Why such limited take up? Well, less than half of respondents felt that technology saved them time with planning and resource creation, which is staggering at a time when teacher workload is under the spotlight. It suggests that technological solutions simply aren’t working well enough for teachers at the moment. Literacy education is a golden triangle between teacher, student and parent or guardian. Too much focus on one can leave the others struggling. 

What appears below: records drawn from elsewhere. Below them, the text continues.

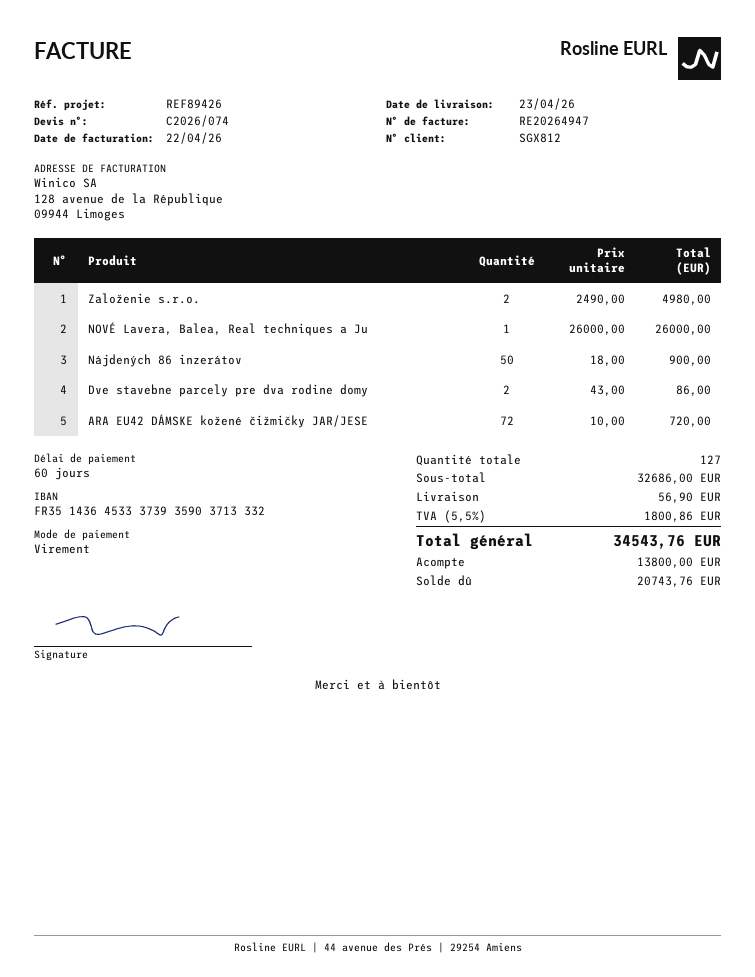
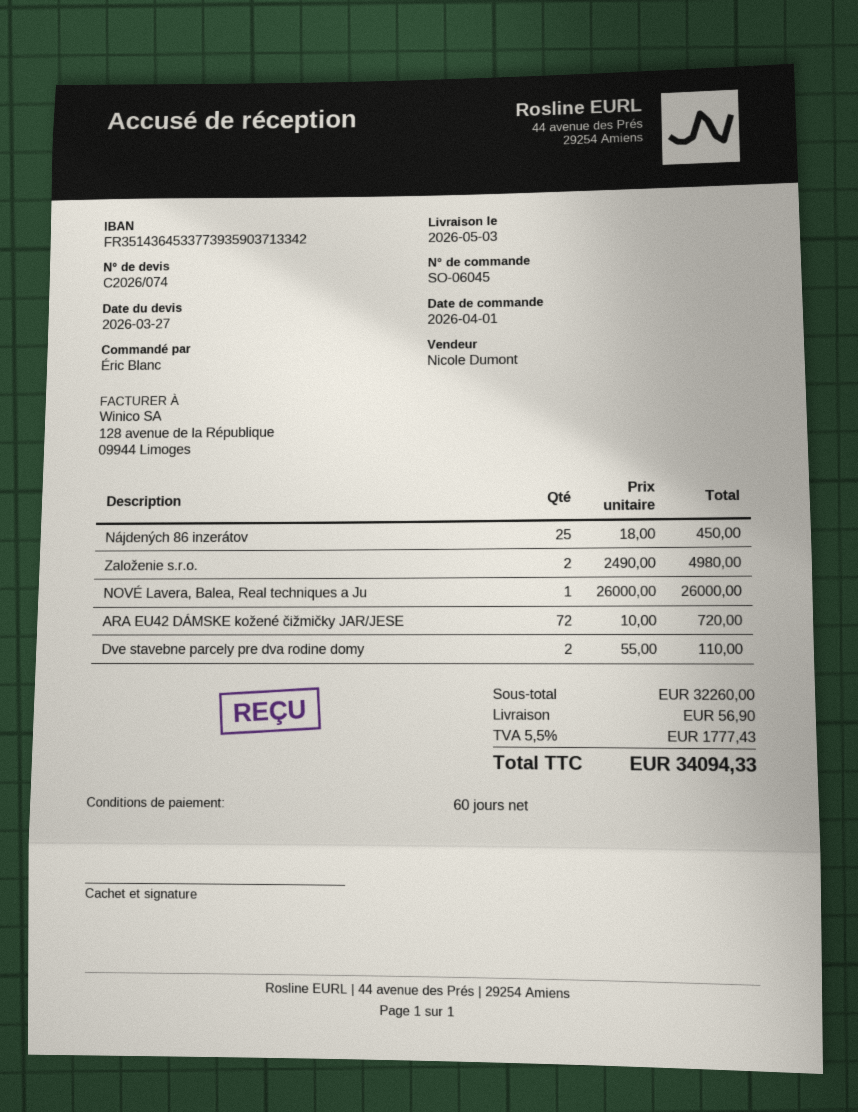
delivery date: 2026-04-23 -> 2026-05-03
bank account: FR3514364533373935903713332 -> FR3514364533773935903713342
Nájdených 86 inzerátov: 50 x 18.00 = 900.00 -> 25 x 18.00 = 450.00
Dve stavebne parcely pre dva rodine domy: 2 x 43.00 = 86.00 -> 2 x 55.00 = 110.00
subtotal: 32686.00 -> 32260.00
tax: 5.5% = 1800.86 -> 5.5% = 1777.43
total: 34543.76 -> 34094.33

There are further barriers to integration, and they are almost exclusively resource-related. Many respondents lamented a lack of hardware, software and wifi (58%) and/or sufficient funding (52%), which implies (as if we didn’t already know) that budgets are stretched.

Source: Picton, I. (2019). Teachers’ use of technology to support literacy in 2018, London: National Literacy Trust.


When faced with cold hard facts, the statistics surrounding literacy rates are shocking. A child’s ability to read and write is fostered early but has an immense impact on their future journey as an adult. As a society we must begin to realise that improving literacy in our young people should be a priority, and within a generation should lead to less strain on other areas of the public sector as adults require less state support. 

Teachers feel technology has the potential to solve some issues; perhaps we should be listening to them and offering more support as parents and as members of society.